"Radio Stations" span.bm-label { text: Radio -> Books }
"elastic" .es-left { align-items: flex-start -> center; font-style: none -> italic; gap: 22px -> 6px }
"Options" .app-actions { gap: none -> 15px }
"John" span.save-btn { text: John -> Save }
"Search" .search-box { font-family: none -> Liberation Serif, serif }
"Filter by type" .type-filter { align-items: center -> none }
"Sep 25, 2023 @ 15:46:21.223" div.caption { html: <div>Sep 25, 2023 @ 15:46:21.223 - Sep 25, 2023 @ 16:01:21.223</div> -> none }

WHAT YOU ARE ASKED TO DO:
Nothing may be left out. Copy each line of the listing exactly.

YOUR RESPONSE:
"Radio Stations" span.bm-label { text: Radio -> Books }
"elastic" .es-left { align-items: flex-start -> center; font-style: none -> italic; gap: 22px -> 6px }
"Options" .app-actions { gap: none -> 15px }
"John" span.save-btn { text: John -> Save }
"Search" .search-box { font-family: none -> Liberation Serif, serif }
"Filter by type" .type-filter { align-items: center -> none }
"Sep 25, 2023 @ 15:46:21.223" div.caption { html: <div>Sep 25, 2023 @ 15:46:21.223 - Sep 25, 2023 @ 16:01:21.223</div> -> none }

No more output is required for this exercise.